All new media is porn. Whether it’s because of our endless fascination with sex or the media creators’ desire to monetize their inventions, each time there’s a new way to reach people, one of the first uses is distributing the pornography of the day.
Way back in prehistory, cave paintings often depicted sex scenes. Sure, the history books we studied in high school showed stick figures of men chasing mastodons and bison with sharpened sticks, but that doesn’t mean that’s all that was all cave dwellers painted on their walls. In fact, one of the earliest known pieces of art – the Venus of Willendorf – is an early artist’s depiction of a fertile woman, swollen and ripe in her fecundity.
Tens of thousands of years later, muralists in ancient Rome festooned their villas with nearly always risqué images of orgies and sex acts. And Rome’s preeminent art form – sculpture – furnished the entire conquered world (and today’s art museums) with worshipfully carved nude human forms. The artists and calligraphers of ancient China also spent a significant amount of their output producing sexualized images, as did the painters of feudal Japan.
From the Renaissance onward throughout Europe, the great masters loved the naked form. And while the Roman Catholic Church did its best to discourage or downright prohibit prurient images, no study of classic art or observant walk through any great museum would be complete without extensive exposure to naked bodies.
Shortly after the first shots of the Civil War were fired in the United States, a new method of depiction and distribution of images was born – photography.

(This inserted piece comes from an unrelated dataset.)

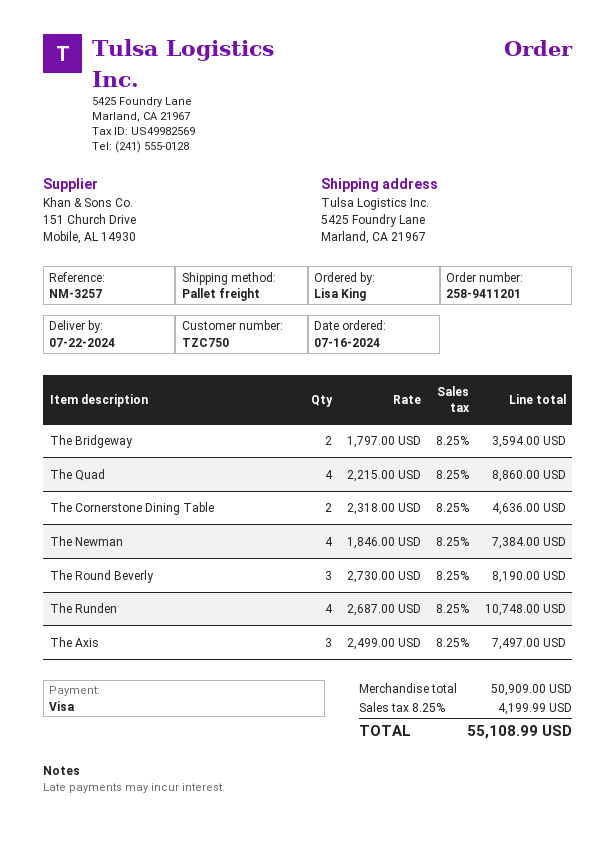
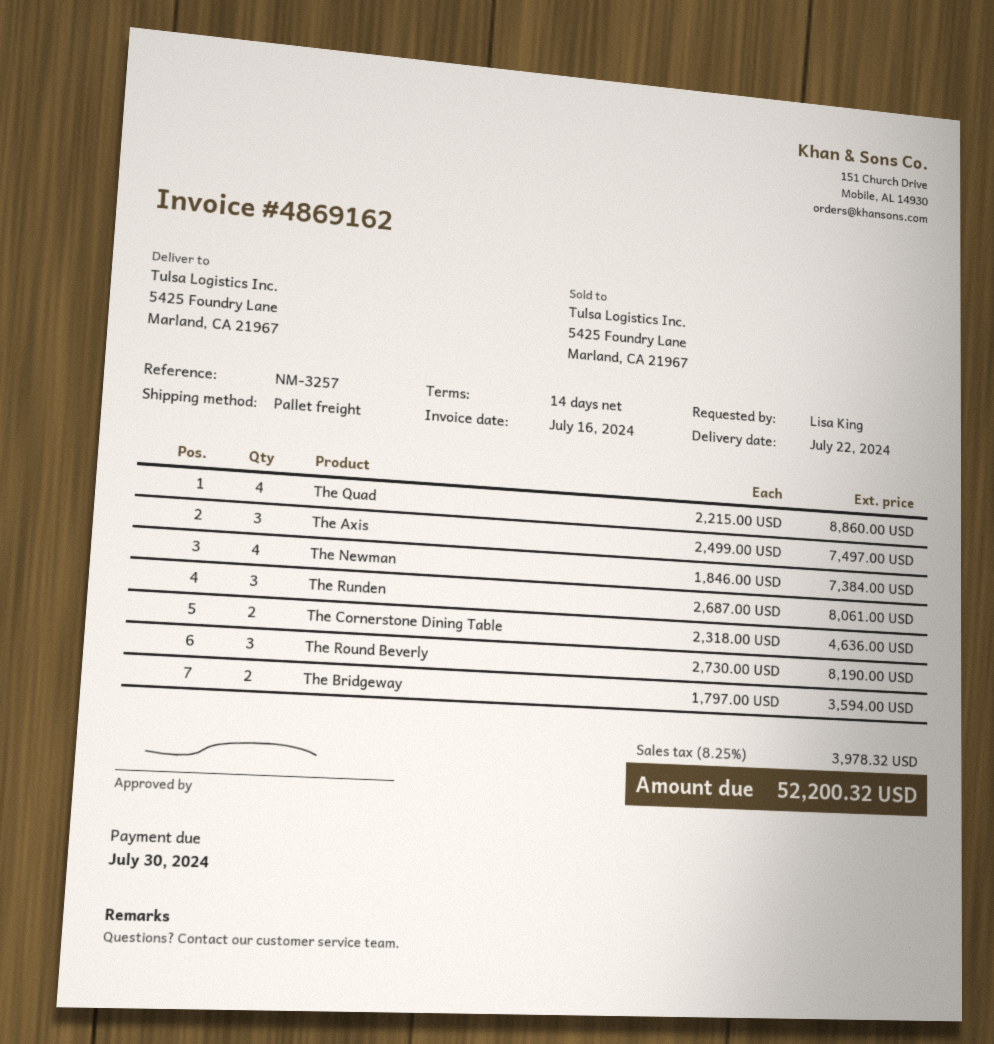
The Runden: 4 x 2687.00 = 10748.00 -> 3 x 2687.00 = 8061.00
tax: 8.25% = 4199.99 -> 8.25% = 3978.32
total: 55108.99 -> 52200.32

And it wasn’t long before images of naked or scantily clad women were sold, collected, and passed around, albeit surreptitiously. Of course, many of those images look quaint by today’s standards but considering the mores of the time they were quite outrageous.
Photographic depiction of sexual topics increased significantly with the advent of modern printing technology. From the more mainstream magazines such as Playboy and Penthouse, to the less accepted publications sold in the back of newsstands and windowless stores with the letters “ADULT” stenciled on the side, pornography truly verified Marshall McLuhan’s words – “the medium is the message” – but in the case of sexualized images the message also created the medium.
It was the same when pictures were no longer static. With the invention of moving picture technology, a new world opened up to pornographers. And with each new development — talkies, color, eight millimeter, super eight — the distribution and popularity increased, climaxing with the VHS and then DVD recordings that made it ever easier for consumers to watch pornography in the privacy of their own homes.
Of course, it’s the Internet that has really brought pornography to the masses. Today, it is estimated that 30% of World Wide Web usage is dedicated to the distribution of pornography.
Forbes magazine reports that in 2010, 42,337 of the one million most trafficked websites were sex-related (4%) and that 13% of all searches were for sex-related content, with 2.5% of all searches going to one site alone! What’s more, Nielsen Online says that one-quarter of all employees surf pornography while they’re at work.
Regardless of which numbers are correct, it should be pretty clear that online pornography is not a billion-dollar business because a hardcore group of 100 enthusiasts are spending ten million dollars apiece. Like every other new media throughout history, the distribution of sexually explicit material is used by new media developers to build their businesses. According to Wikipedia, pornography is regarded by some as one of the driving forces behind the expansion of the World Wide Web, like the camcorder, VCR, and cable television before it.
In case it wasn’t obvious before, sex does indeed sell.